There are also some applications that can use QoS standards, and payments. Interactive games can use QoS, especially when players are going against one another in real time. Medical applications can use QoS, although those applications that really need it should be done in clinics or hospitals with ample bandwidth, not the home.

Meanwhile, there is an enormous, and growing bandwidth shortage in the average Internet home. I face it every day. Why?

  • Multiple users – We’re an average family but we all do our thing. Two workers and two kids doing homework will crowd the average broadband line. Cable has no provision for multiple lines to a home, and I shouldn’t have to buy two phone lines, either.
  • Multitasking – I frequently have a half-dozen or more windows open at any time. I have two browsers, three IM programs, and my Mailwasher program goes to check for messages every two minutes. Something is usually going on.
I know what I’d do with more bandwidth. I’d open more windows. I’d do real conferencing, not just a back-and-forth, and we’d talk. I would love to be able to keep in closer touch with my family and friends, and the PC (whether laptop or desktop) is the place to do it. But that requires a lot of open channels, using a variety of software packages. The Internet is the best way to coordinate all this.

And we haven’t even talked (yet) about Always On applications, using your wireless LAN as an application platform, checking your health, your security, your environment, and your stuff. There are enormous fortunes to be made in these applications, but they won’t be made so long as bandwidth is given out with an eye-dropper, at ever-increasing prices, in order to maintain the fiction that all we really want from the Internet is TV.

Until the Video Fiction is shattered, American technology will continue to deteriorate, on both the supply and demand sides.

Comments (1) + TrackBacks (0) | Category: Always On | Business Strategy | Consumer Electronics | Digital Divide | Economics | Futurism | Internet | Politics | Telecommunications | computer interfaces | law


COMMENTS

1. Brad Hutchings on January 18, 2006 08:56 PM writes...

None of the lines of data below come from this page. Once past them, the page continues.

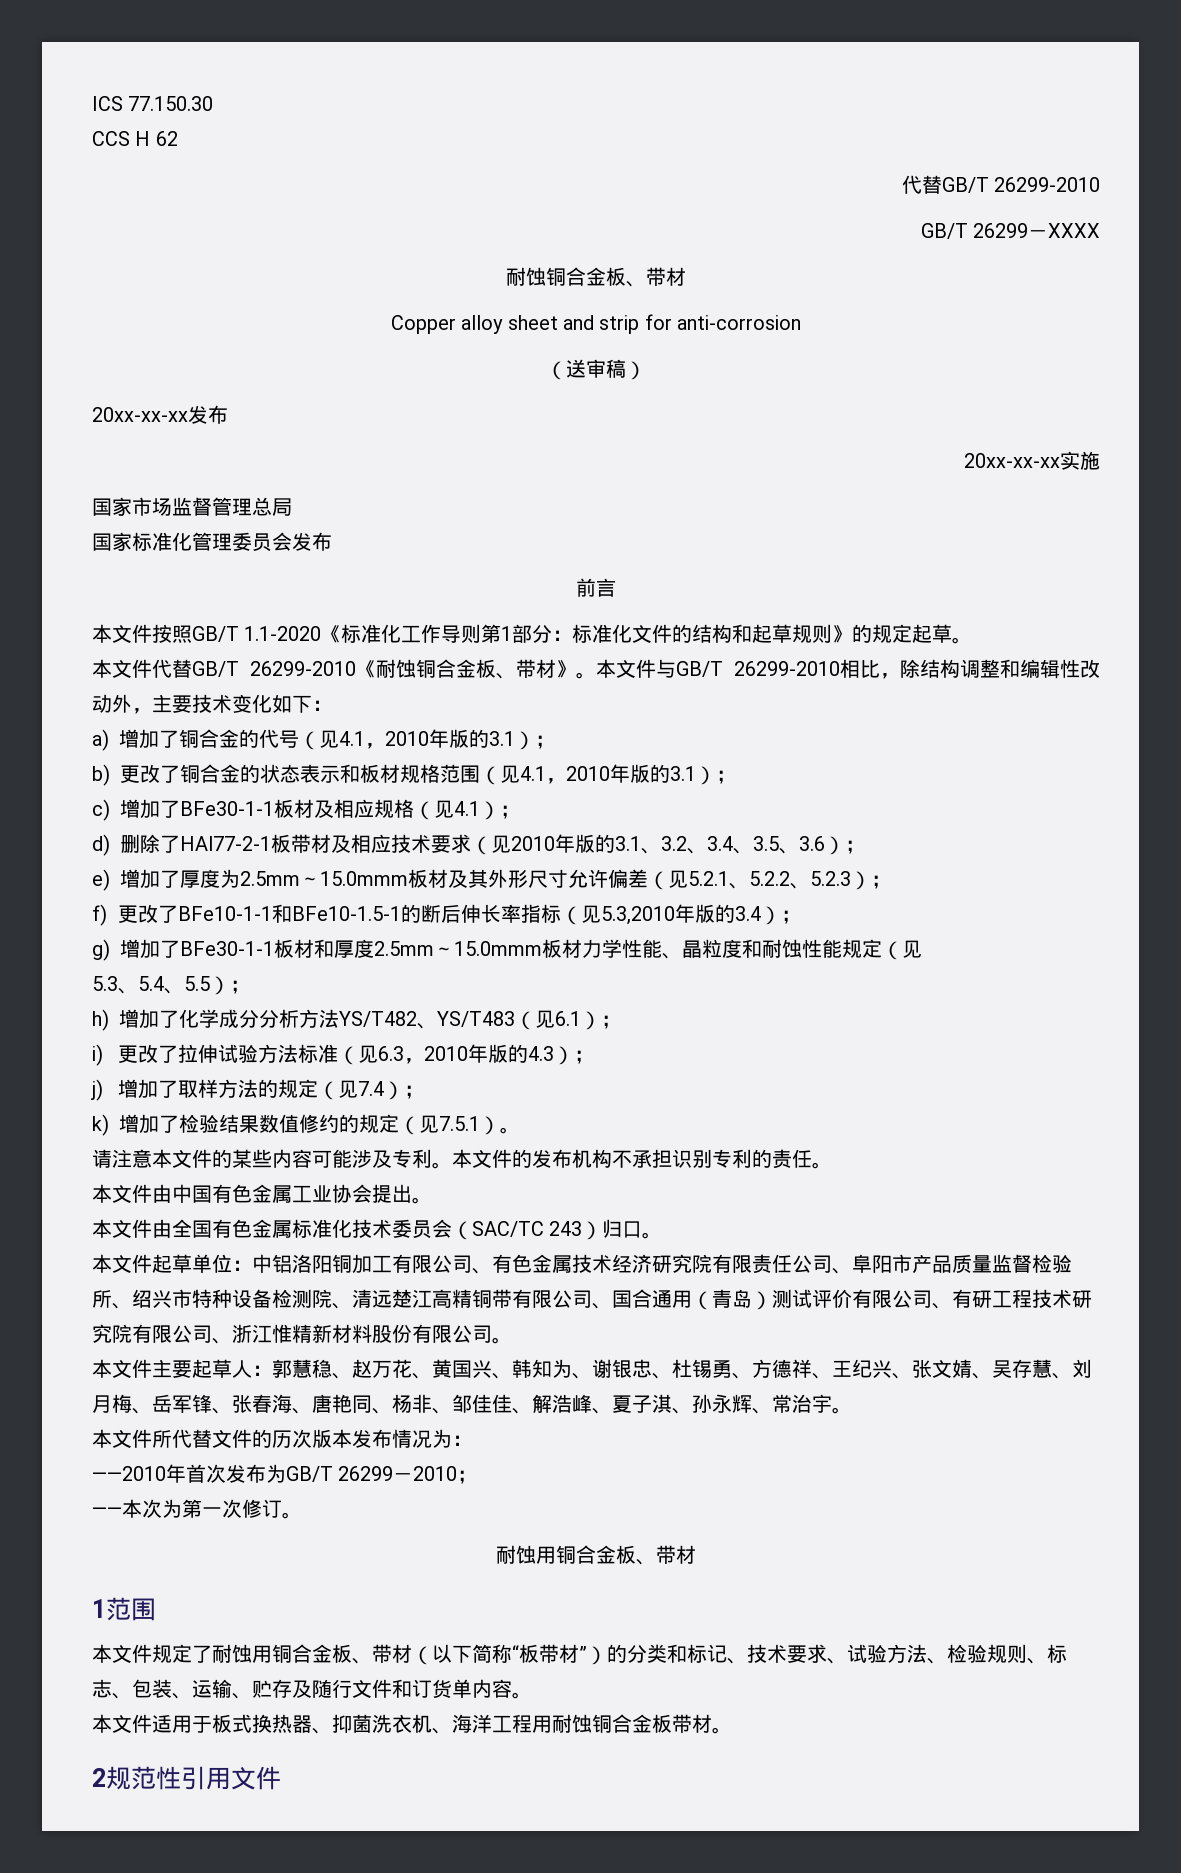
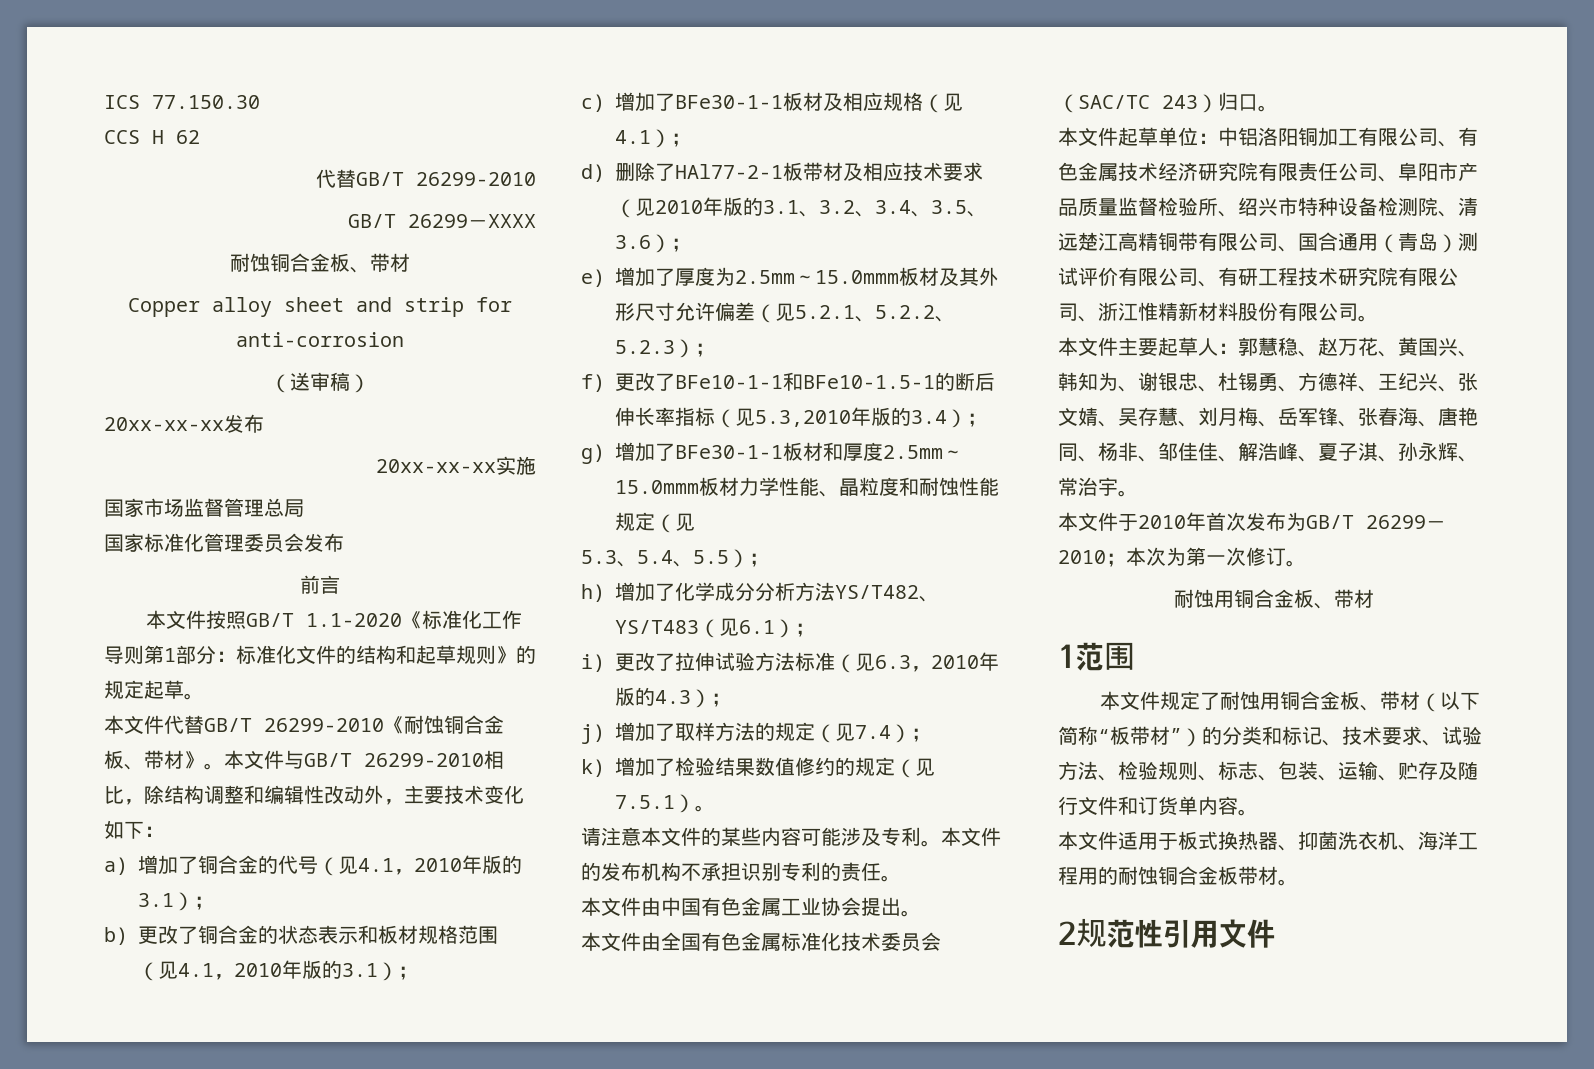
- 本文件所代替文件的历次版本发布情况为：
- ——2010年首次发布为GB/T 26299－2010；
- ——本次为第一次修订。
+ 本文件于2010年首次发布为GB/T 26299－2010；本次为第一次修订。
- 本文件适用于板式换热器、抑菌洗衣机、海洋工程用耐蚀铜合金板带材。
+ 本文件适用于板式换热器、抑菌洗衣机、海洋工程用的耐蚀铜合金板带材。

If there is one huge problem with your argument it's this: given out with an eye-dropper, at ever-increasing prices. It's just plain wrong. Consumer DSL is effectively $25/month now, down from $60-ish two years ago. Small business DSL (which you can have at your home) is about $200 for 768 symmetric DSL, $250 for T1 speeds if you're close enough to the telco's central office for it to work. This is down from $400 and unavailable just 2 years ago. If you work at home and derive your income from the Internet, you should have bizniss sDSL at at least 384 kbps (about $150 through Earthlink). You can run a mail server, a web server, Skype, AOL IM, 20 web browser windows, downloading TV shows from iTMS, screen sharing, and have bandwidth to spare. It works for me except on days when we release software ;-).

Perhaps the rest of your case is arguable, but the contention that the price of bandwidth is rising is silly. The contention that you can't get enough at your home is false for more than 70% of Americans. If it's worth it to you, you can afford it, or you're on the wrong career path.